> **Exercise instructions**
Your task is to give the listing below back word for word, pictures excluded.

> **Data to use**
========================================================================

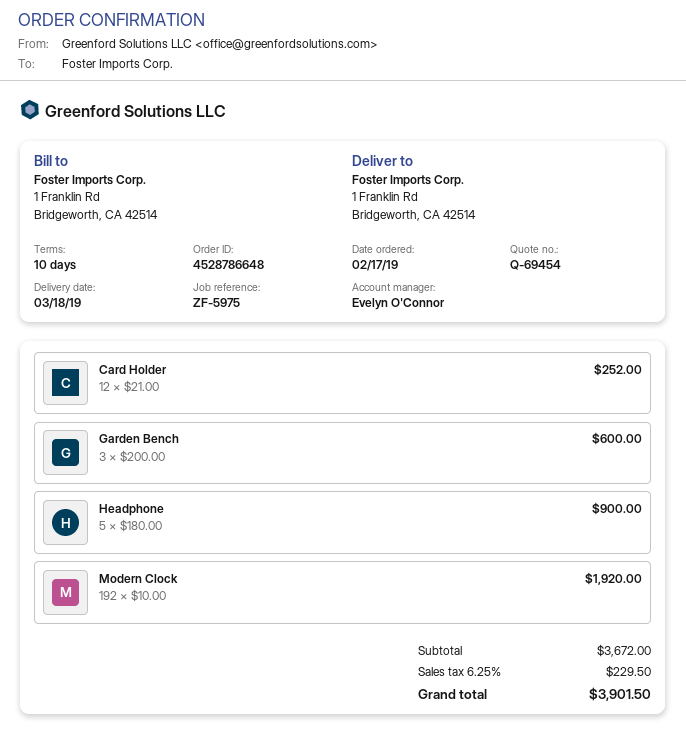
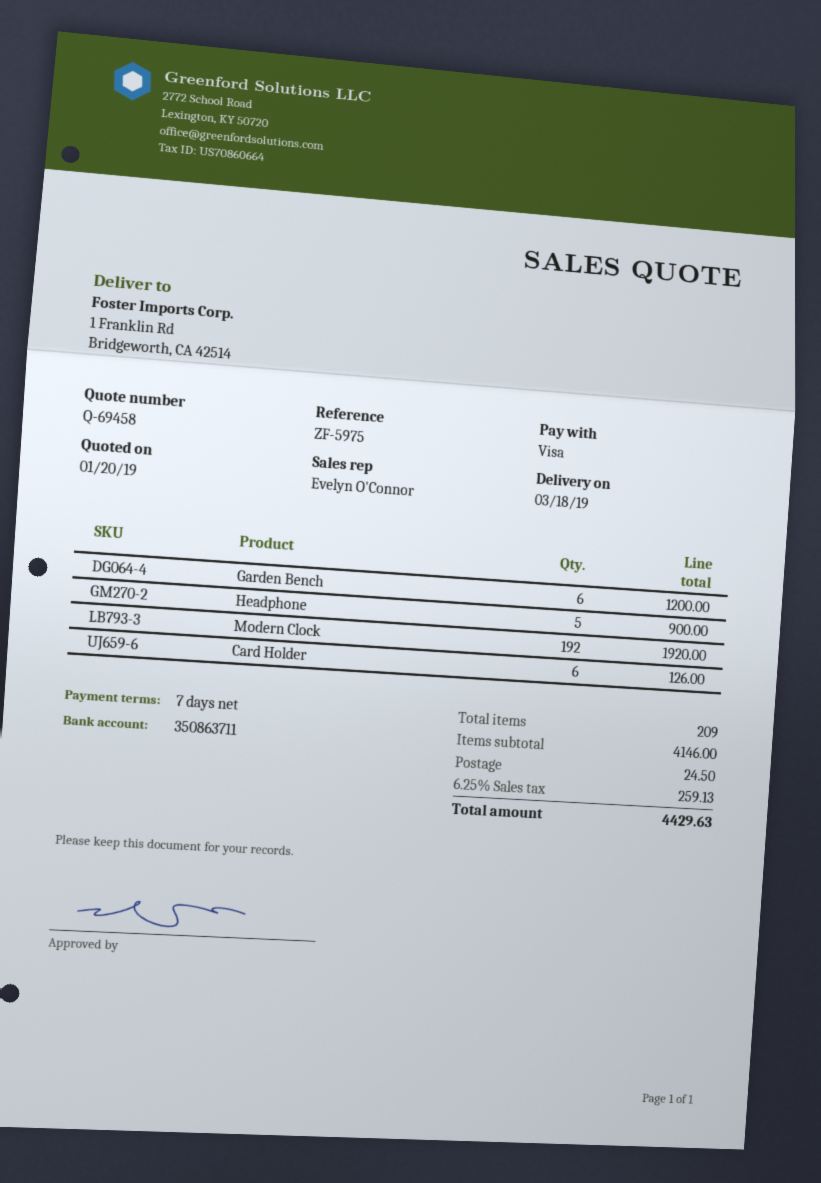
quote number: Q-69454 -> Q-69458
payment terms: 10 days -> 7 days
Card Holder: 12 for 252.00 -> 6 for 126.00
Garden Bench: 3 for 600.00 -> 6 for 1200.00
subtotal: 3672.00 -> 4146.00
shipping: none -> 24.50
tax: 6.25% = 229.50 -> 6.25% = 259.13
total: 3901.50 -> 4429.63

========================================================================

> **Solution to the exercise**
quote number: Q-69454 -> Q-69458
payment terms: 10 days -> 7 days
Card Holder: 12 for 252.00 -> 6 for 126.00
Garden Bench: 3 for 600.00 -> 6 for 1200.00
subtotal: 3672.00 -> 4146.00
shipping: none -> 24.50
tax: 6.25% = 229.50 -> 6.25% = 259.13
total: 3901.50 -> 4429.63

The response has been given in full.